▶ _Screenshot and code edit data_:
● ● ●
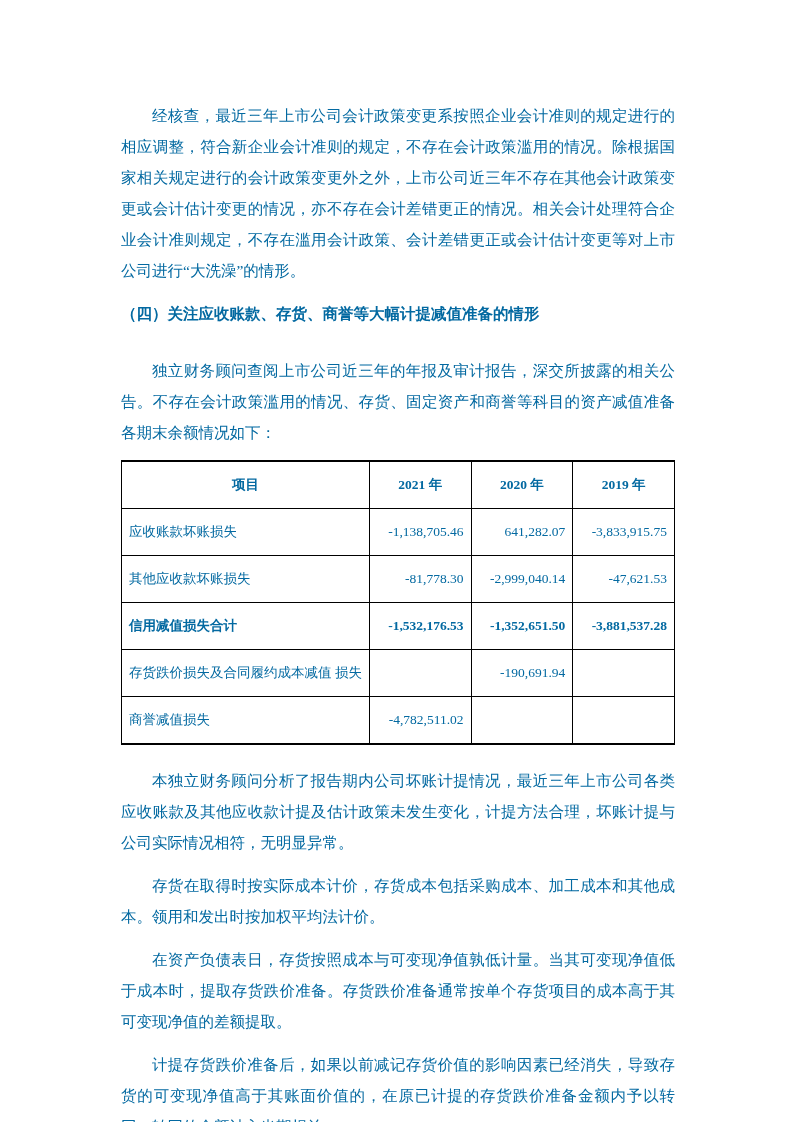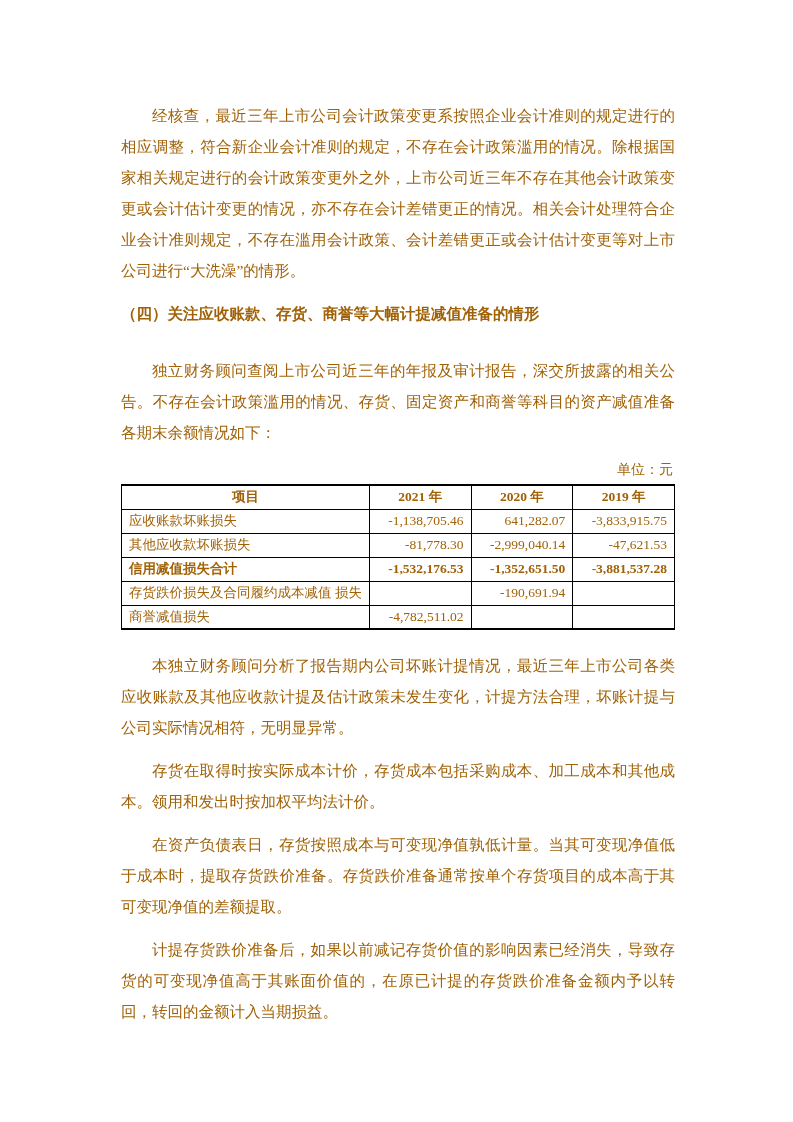--- a/index.html
+++ b/index.html
@@ -11,7 +11,7 @@
     background: #ffffff;
     padding: 100px 118px 40px 121px;
     font-family: "Liberation Serif", "DejaVu Serif", serif;
-    color: #a16207;
+    color: #0369a1;
     overflow: hidden;
   }
   .para {

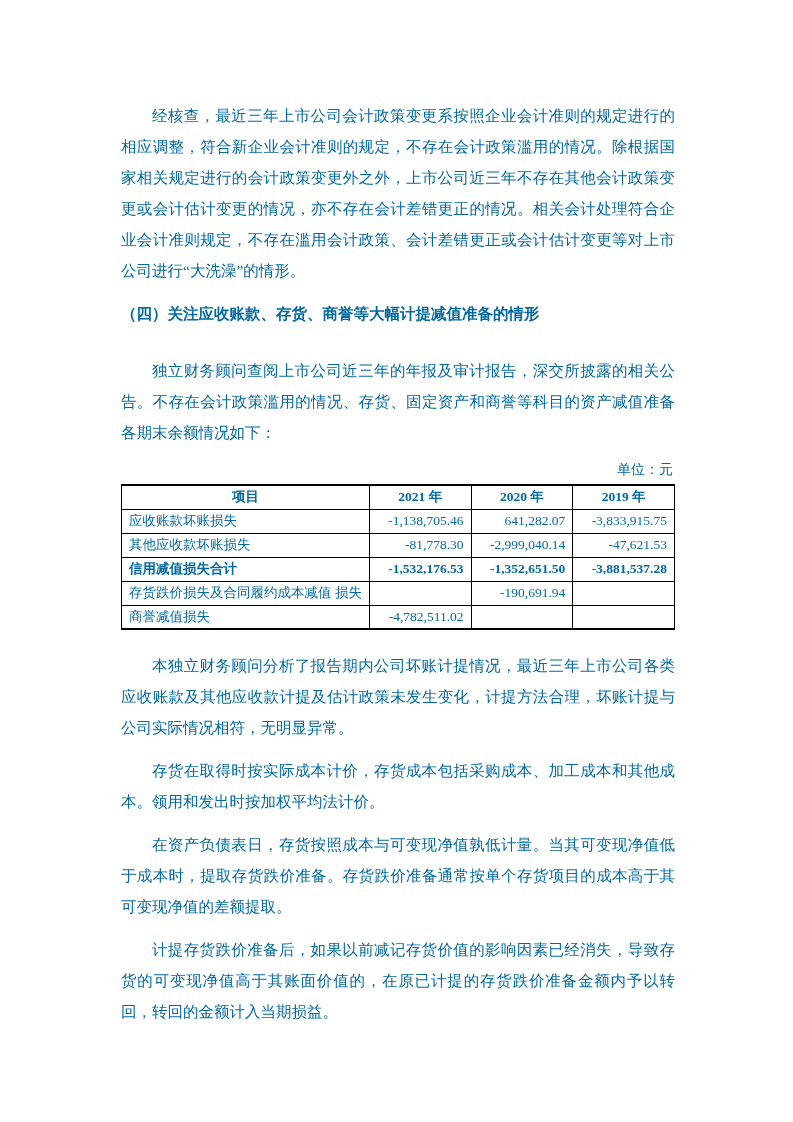--- a/index.html
+++ b/index.html
@@ -68,7 +68,6 @@
 
   <p class="para">独立财务顾问查阅上市公司近三年的年报及审计报告，深交所披露的相关公告。不存在会计政策滥用的情况、存货、固定资产和商誉等科目的资产减值准备各期末余额情况如下：</p>
 
-  <div class="unit-note">单位：元</div>
 
   <table class="data-table">
     <colgroup>

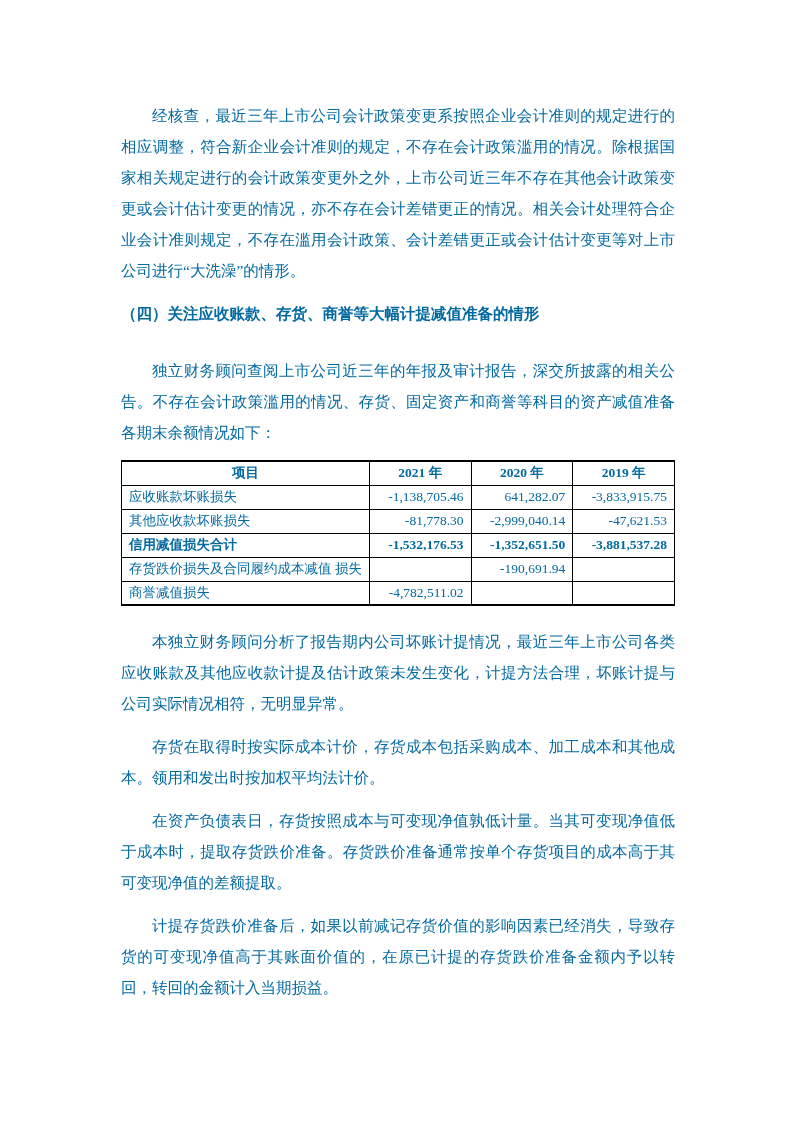--- a/index.html
+++ b/index.html
@@ -42,7 +42,7 @@
   table.data-table th,
   table.data-table td {
     border: 1px solid #000000;
-    padding: 2px 7px;
+    padding: 14px 7px;
     height: 24px;
   }
   table.data-table thead th {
● ● ●
▶ _TASK DESCRIPTION_: Scan the entries above. Copy each line that has the string "padding".

▶ _REPLY TO THE EXERCISE_:
     padding: 100px 118px 40px 121px;
-    padding: 2px 7px;
+    padding: 14px 7px;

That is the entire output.